_Brief_.
What is needed is an exact copy of the records below, without the pictures.

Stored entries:

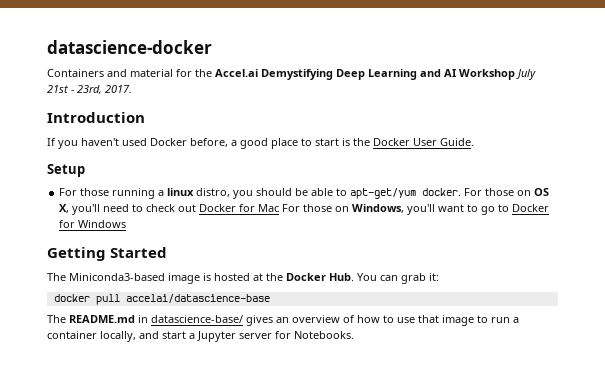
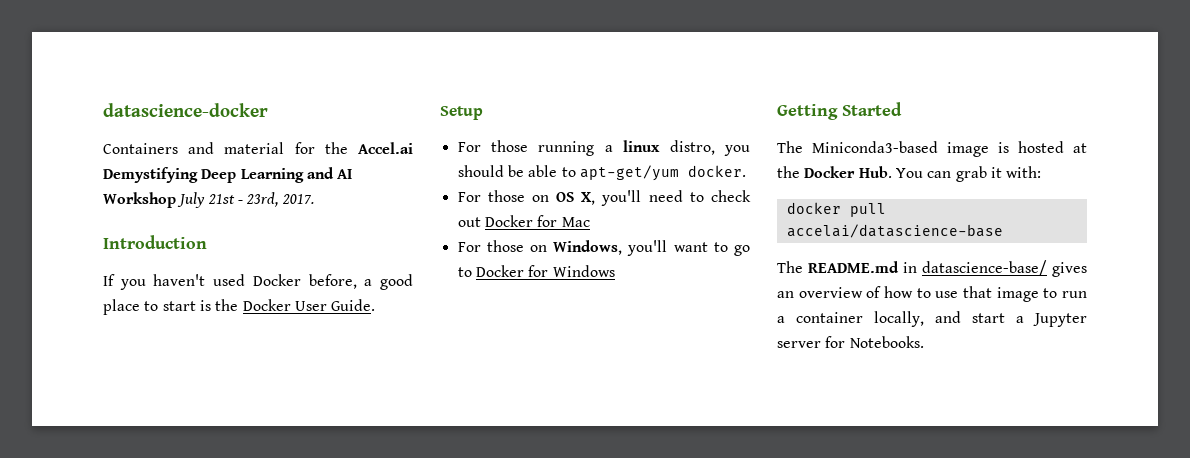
- For those running a linux distro, you should be able to apt-get/yum docker. For those on OS X, you'll need to check out Docker for Mac For those on Windows, you'll want to go to Docker for Windows
+ For those running a linux distro, you should be able to apt-get/yum docker.
+ For those on OS X, you'll need to check out Docker for Mac
+ For those on Windows, you'll want to go to Docker for Windows
- The Miniconda3-based image is hosted at the Docker Hub. You can grab it:
+ The Miniconda3-based image is hosted at the Docker Hub. You can grab it with:

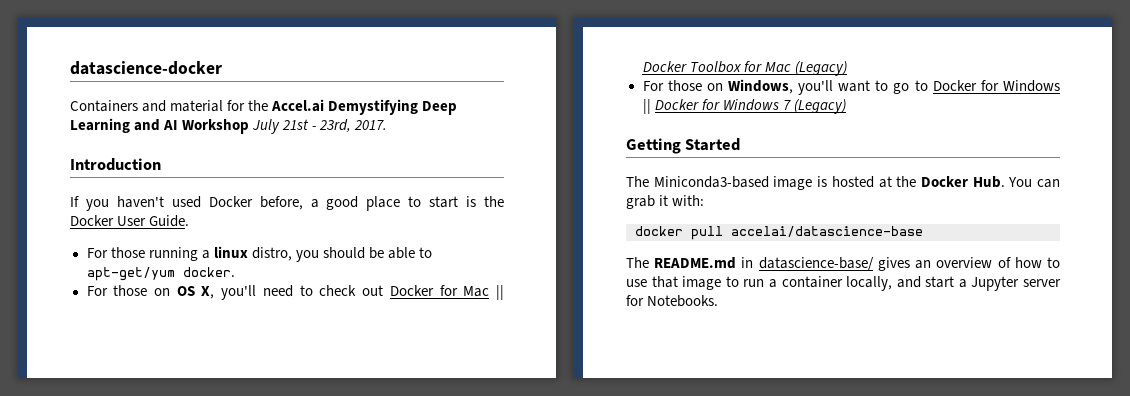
- Setup
- For those on OS X, you'll need to check out Docker for Mac
+ For those on OS X, you'll need to check out Docker for Mac || Docker Toolbox for Mac (Legacy)
- For those on Windows, you'll want to go to Docker for Windows
+ For those on Windows, you'll want to go to Docker for Windows || Docker for Windows 7 (Legacy)

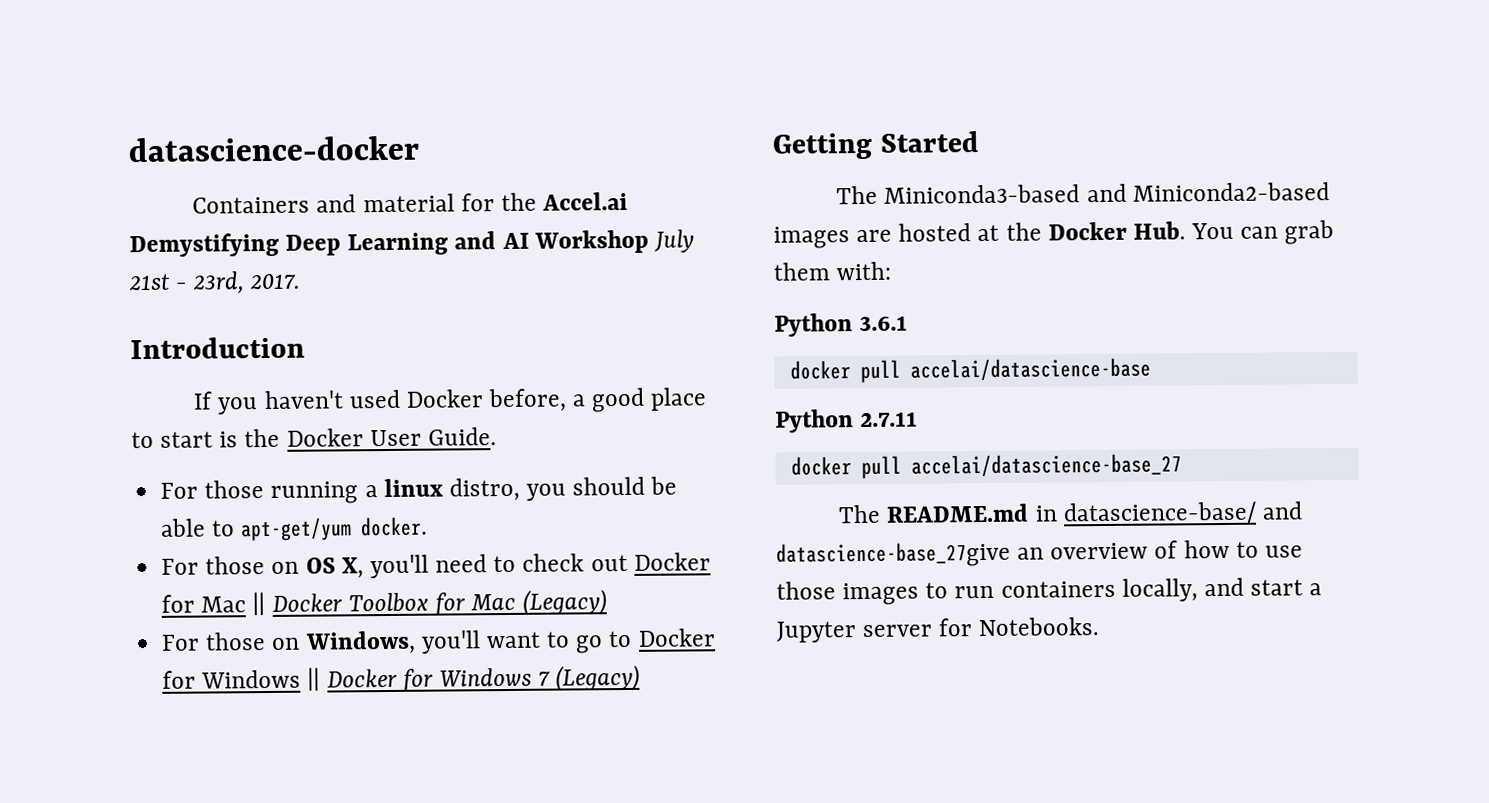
- The Miniconda3-based image is hosted at the Docker Hub. You can grab it with:
+ The Miniconda3-based and Miniconda2-based images are hosted at the Docker Hub. You can grab them with:
+ Python 3.6.1
+ Python 2.7.11
+ docker pull accelai/datascience-base_27
- The README.md in datascience-base/ gives an overview of how to use that image to run a container locally, and start a Jupyter server for Notebooks.
+ The README.md in datascience-base/ and datascience-base_27give an overview of how to use those images to run containers locally, and start a Jupyter server for Notebooks.

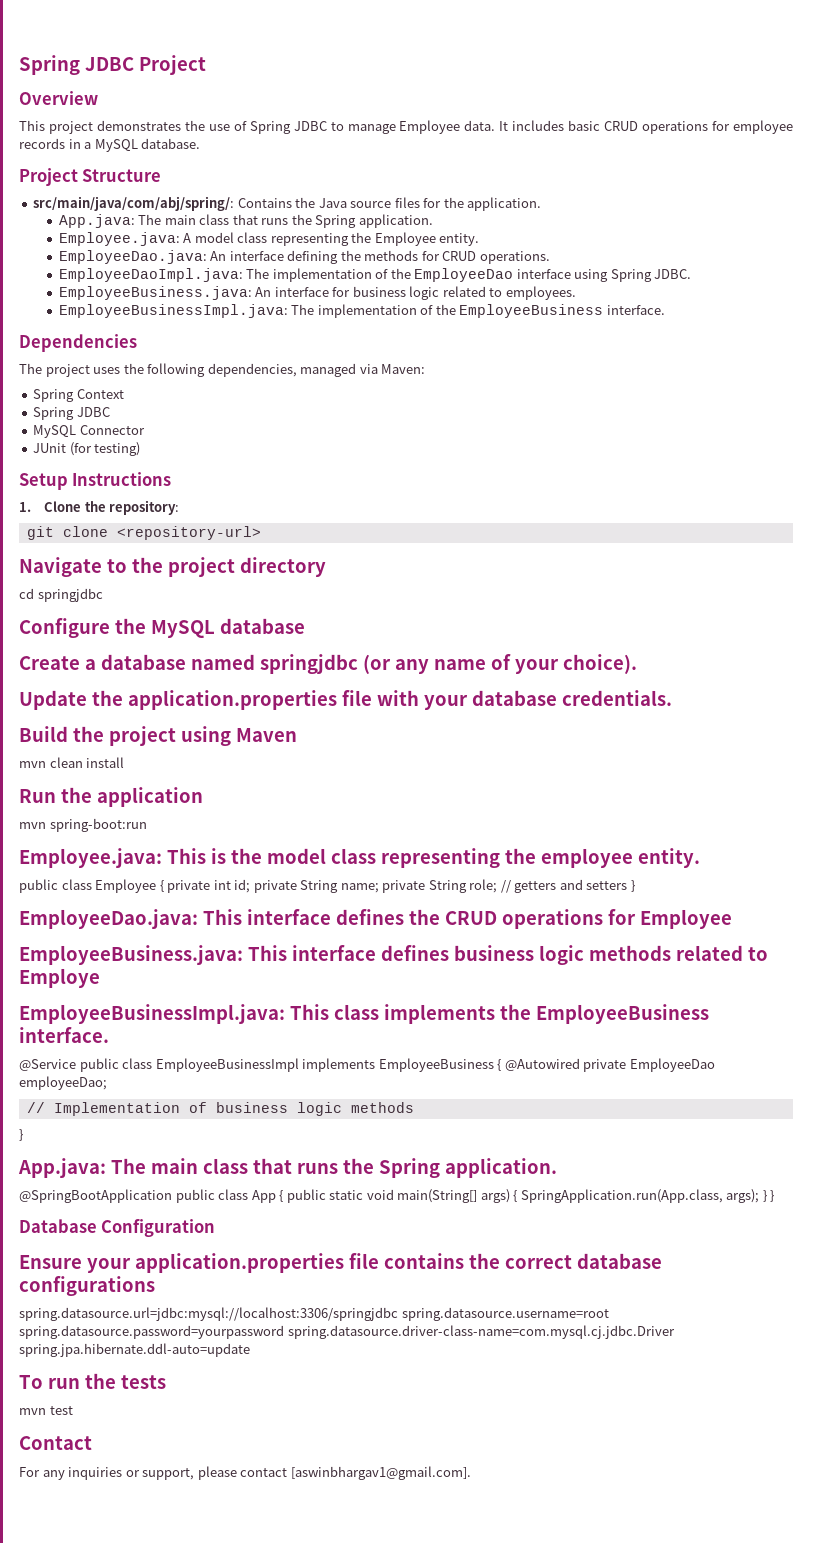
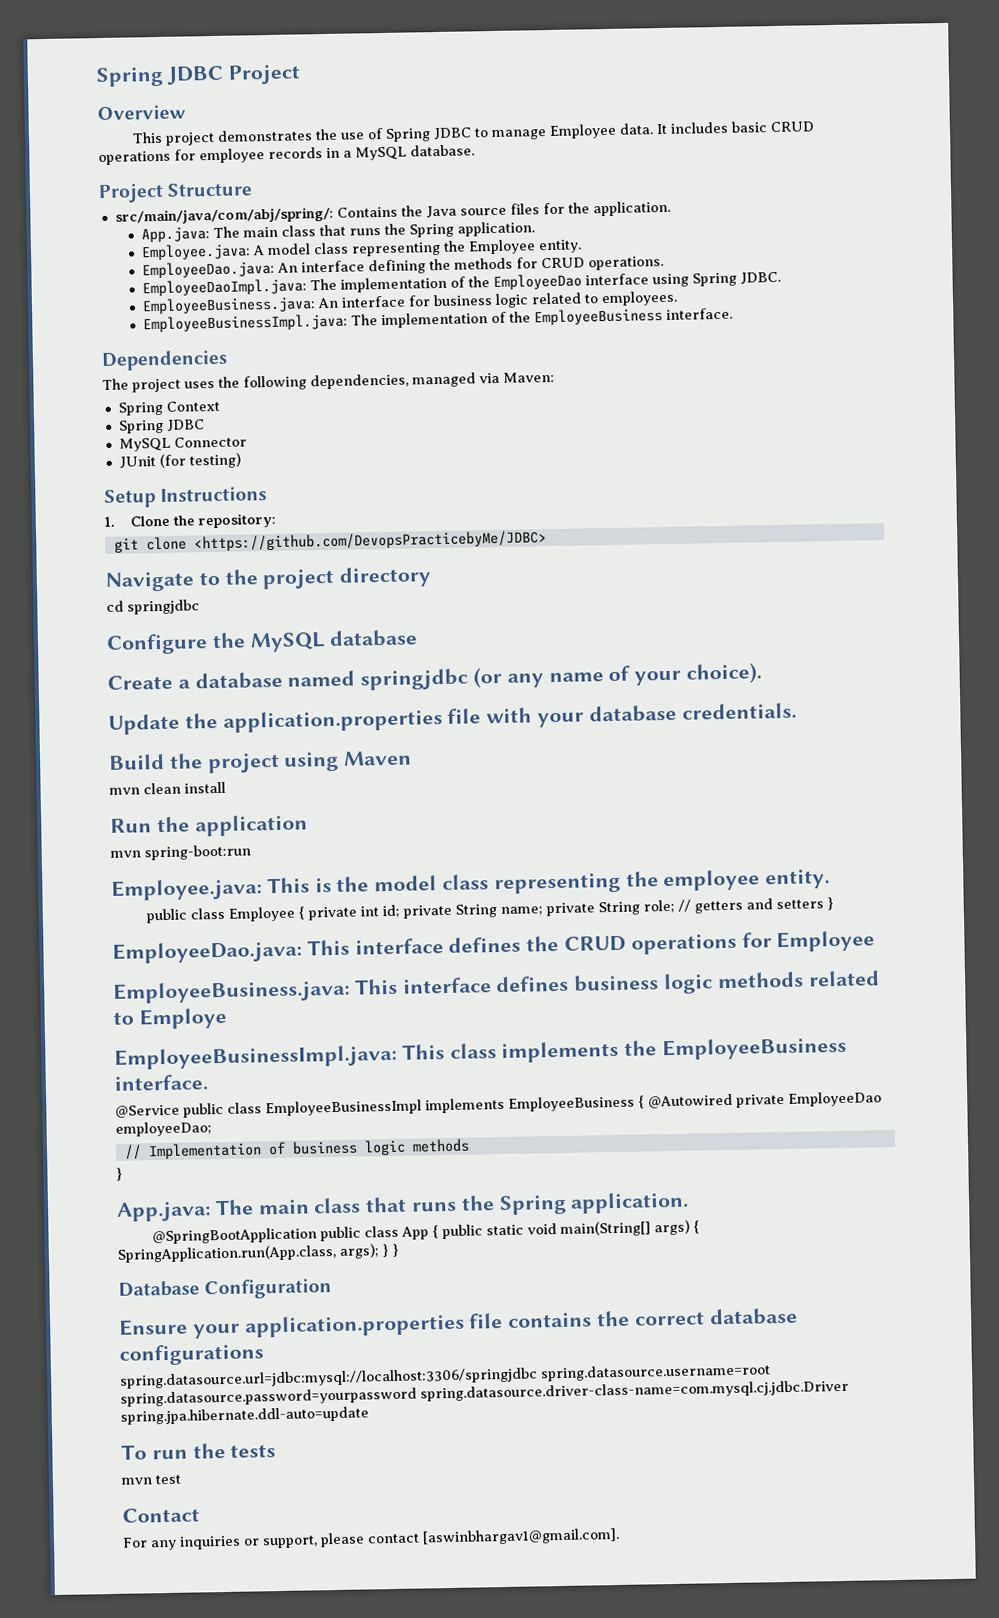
- git clone <repository-url>
+ git clone <https://github.com/DevopsPracticebyMe/JDBC>

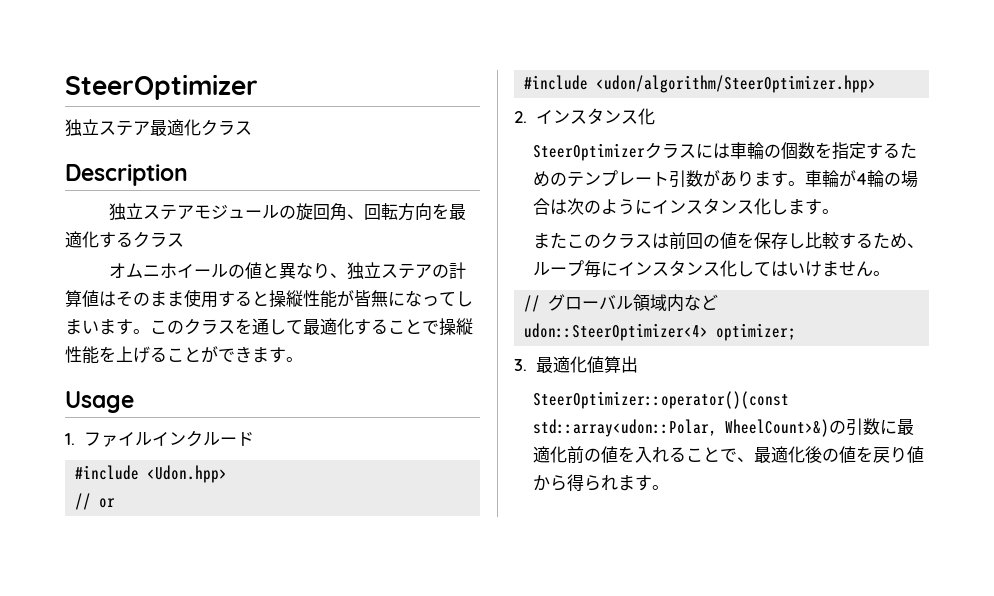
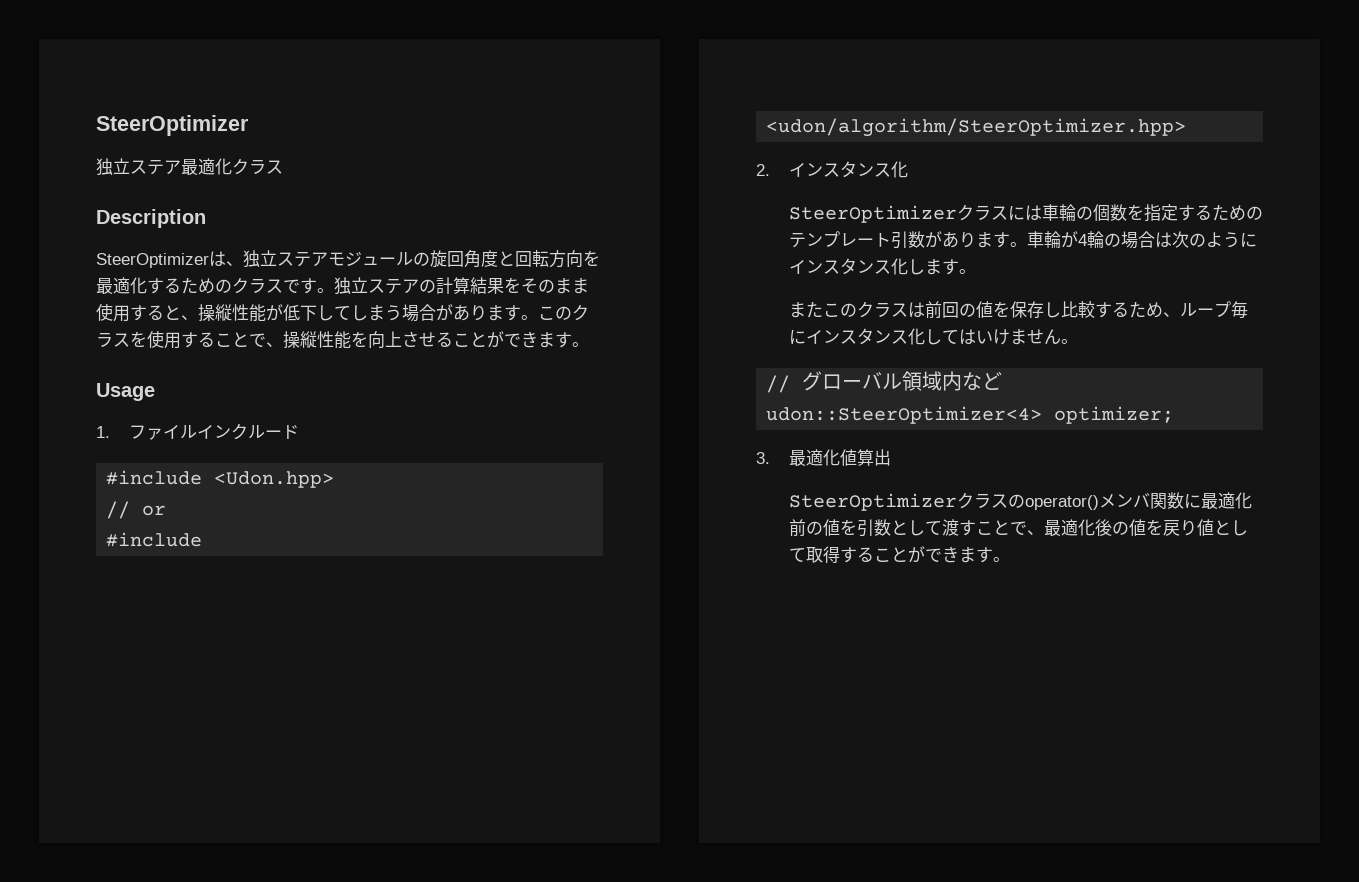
- 独立ステアモジュールの旋回角、回転方向を最適化するクラス
- オムニホイールの値と異なり、独立ステアの計算値はそのまま使用すると操縦性能が皆無になってしまいます。
+ SteerOptimizerは、独立ステアモジュールの旋回角度と回転方向を最適化するためのクラスです。独立ステアの計算結果をそのまま使用すると、操縦性能が低下してしまう場合があります。
- このクラスを通して最適化することで操縦性能を上げることができます。
+ このクラスを使用することで、操縦性能を向上させることができます。
- SteerOptimizer::operator()(const std::array<udon::Polar, WheelCount>&)の引数に最適化前の値を入れることで、最適化後の値を戻り値から得られます。
+ SteerOptimizerクラスのoperator()メンバ関数に最適化前の値を引数として渡すことで、最適化後の値を戻り値として取得することができます。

_Result of the exercise_.
- For those running a linux distro, you should be able to apt-get/yum docker. For those on OS X, you'll need to check out Docker for Mac For those on Windows, you'll want to go to Docker for Windows
+ For those running a linux distro, you should be able to apt-get/yum docker.
+ For those on OS X, you'll need to check out Docker for Mac
+ For those on Windows, you'll want to go to Docker for Windows
- The Miniconda3-based image is hosted at the Docker Hub. You can grab it:
+ The Miniconda3-based image is hosted at the Docker Hub. You can grab it with:

- Setup
- For those on OS X, you'll need to check out Docker for Mac
+ For those on OS X, you'll need to check out Docker for Mac || Docker Toolbox for Mac (Legacy)
- For those on Windows, you'll want to go to Docker for Windows
+ For those on Windows, you'll want to go to Docker for Windows || Docker for Windows 7 (Legacy)

- The Miniconda3-based image is hosted at the Docker Hub. You can grab it with:
+ The Miniconda3-based and Miniconda2-based images are hosted at the Docker Hub. You can grab them with:
+ Python 3.6.1
+ Python 2.7.11
+ docker pull accelai/datascience-base_27
- The README.md in datascience-base/ gives an overview of how to use that image to run a container locally, and start a Jupyter server for Notebooks.
+ The README.md in datascience-base/ and datascience-base_27give an overview of how to use those images to run containers locally, and start a Jupyter server for Notebooks.

- git clone <repository-url>
+ git clone <https://github.com/DevopsPracticebyMe/JDBC>

- 独立ステアモジュールの旋回角、回転方向を最適化するクラス
- オムニホイールの値と異なり、独立ステアの計算値はそのまま使用すると操縦性能が皆無になってしまいます。
+ SteerOptimizerは、独立ステアモジュールの旋回角度と回転方向を最適化するためのクラスです。独立ステアの計算結果をそのまま使用すると、操縦性能が低下してしまう場合があります。
- このクラスを通して最適化することで操縦性能を上げることができます。
+ このクラスを使用することで、操縦性能を向上させることができます。
- SteerOptimizer::operator()(const std::array<udon::Polar, WheelCount>&)の引数に最適化前の値を入れることで、最適化後の値を戻り値から得られます。
+ SteerOptimizerクラスのoperator()メンバ関数に最適化前の値を引数として渡すことで、最適化後の値を戻り値として取得することができます。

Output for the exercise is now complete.